Work instruction
Repeat word for word, please, only the lines of the material from the one containing "shipping method: standard -> pallet freight" through its final line, both ends included.

Material for this task
[Start of Attachment]

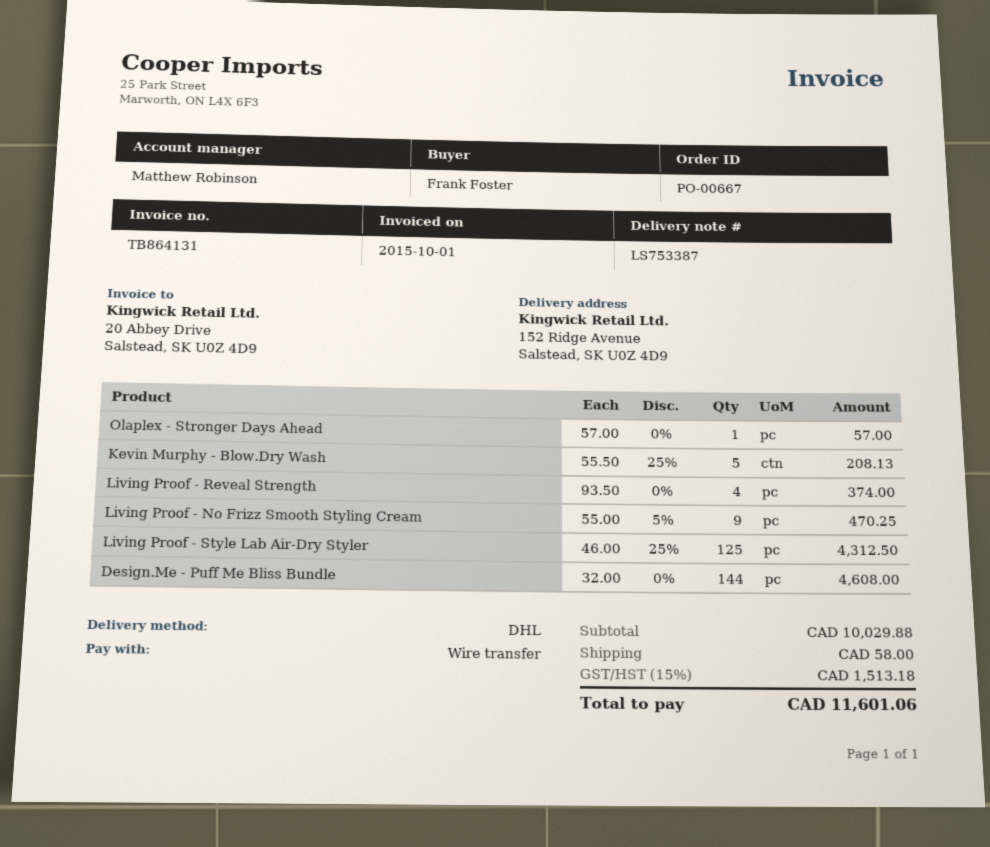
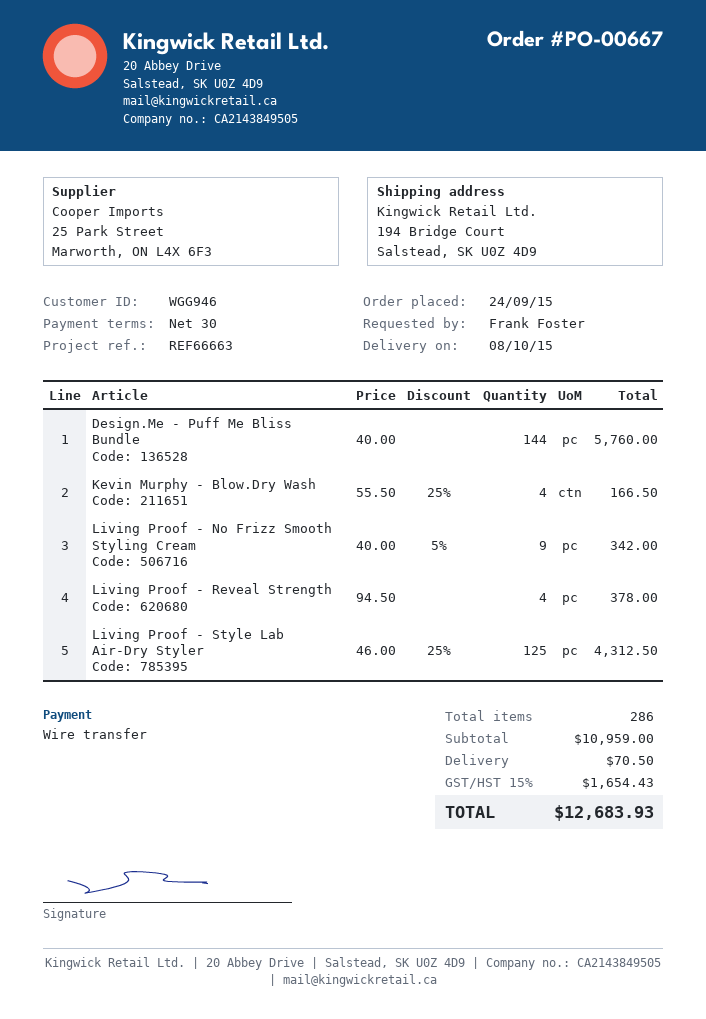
ship to: 152 Ridge Avenue, Salstead, SK U0Z 4D9 -> 194 Bridge Court, Salstead, SK U0Z 4D9
Olaplex - Stronger Days Ahead: 1 x 57.00 = 57.00 -> none
Kevin Murphy - Blow.Dry Wash: 5 x 55.50 - 25% = 208.13 -> 4 x 55.50 - 25% = 166.50
Living Proof - Reveal Strength: 4 x 93.50 = 374.00 -> 4 x 94.50 = 378.00
Living Proof - No Frizz Smooth Styling Cream: 9 x 55.00 - 5% = 470.25 -> 9 x 40.00 - 5% = 342.00
Design.Me - Puff Me Bliss Bundle: 144 x 32.00 = 4608.00 -> 144 x 40.00 = 5760.00
subtotal: 10029.88 -> 10959.00
shipping: 58.00 -> 70.50
tax: 15% = 1513.18 -> 15% = 1654.43
total: 11601.06 -> 12683.93

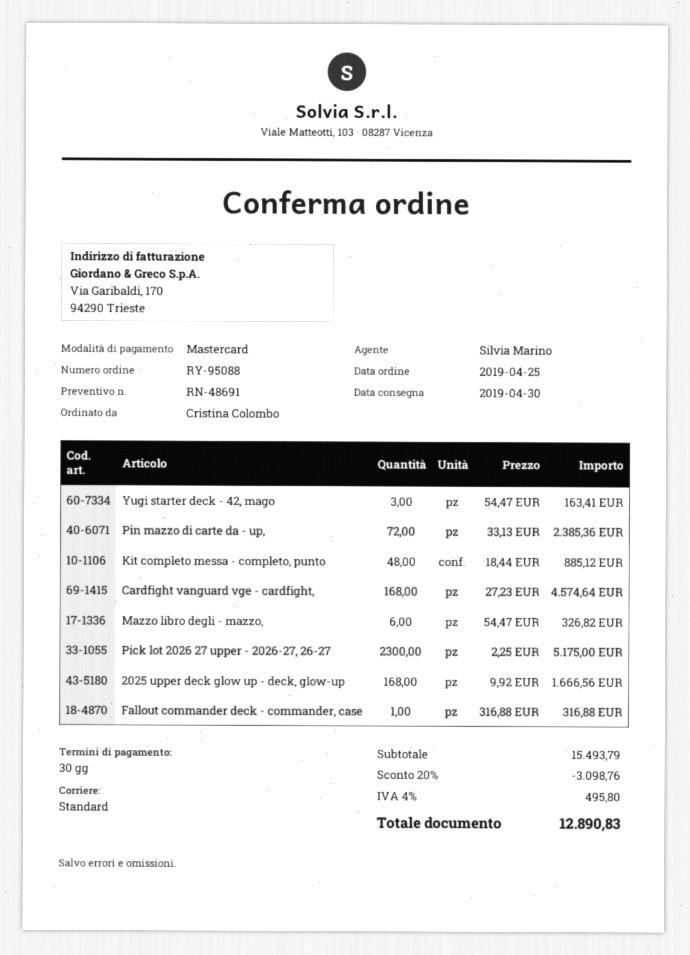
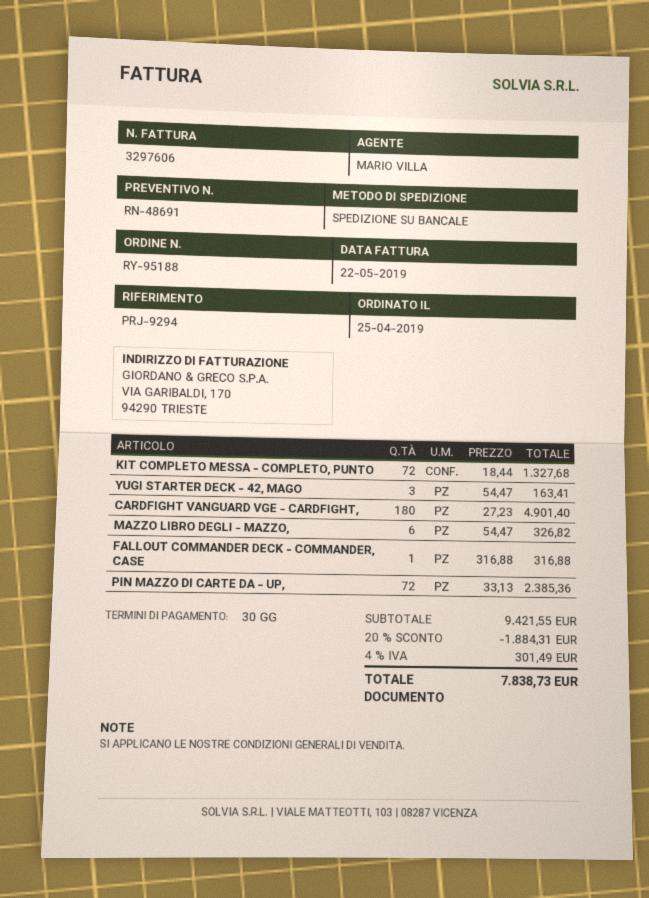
order number: RY-95088 -> RY-95188
sales rep: Silvia Marino -> MARIO VILLA
shipping method: standard -> pallet freight
Kit completo messa - completo, punto: 48 x 18.44 = 885.12 -> 72 x 18.44 = 1327.68
Cardfight vanguard vge - cardfight,: 168 x 27.23 = 4574.64 -> 180 x 27.23 = 4901.40
Pick lot 2026 27 upper - 2026-27, 26-27: 2300 x 2.25 = 5175.00 -> none
2025 upper deck glow up - deck, glow-up: 168 x 9.92 = 1666.56 -> none
subtotal: 15493.79 -> 9421.55
discount: 20% = 3098.76 -> 20% = 1884.31
tax: 4% = 495.80 -> 4% = 301.49
total: 12890.83 -> 7838.73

[End of Attachment]

Exercise output
shipping method: standard -> pallet freight
Kit completo messa - completo, punto: 48 x 18.44 = 885.12 -> 72 x 18.44 = 1327.68
Cardfight vanguard vge - cardfight,: 168 x 27.23 = 4574.64 -> 180 x 27.23 = 4901.40
Pick lot 2026 27 upper - 2026-27, 26-27: 2300 x 2.25 = 5175.00 -> none
2025 upper deck glow up - deck, glow-up: 168 x 9.92 = 1666.56 -> none
subtotal: 15493.79 -> 9421.55
discount: 20% = 3098.76 -> 20% = 1884.31
tax: 4% = 495.80 -> 4% = 301.49
total: 12890.83 -> 7838.73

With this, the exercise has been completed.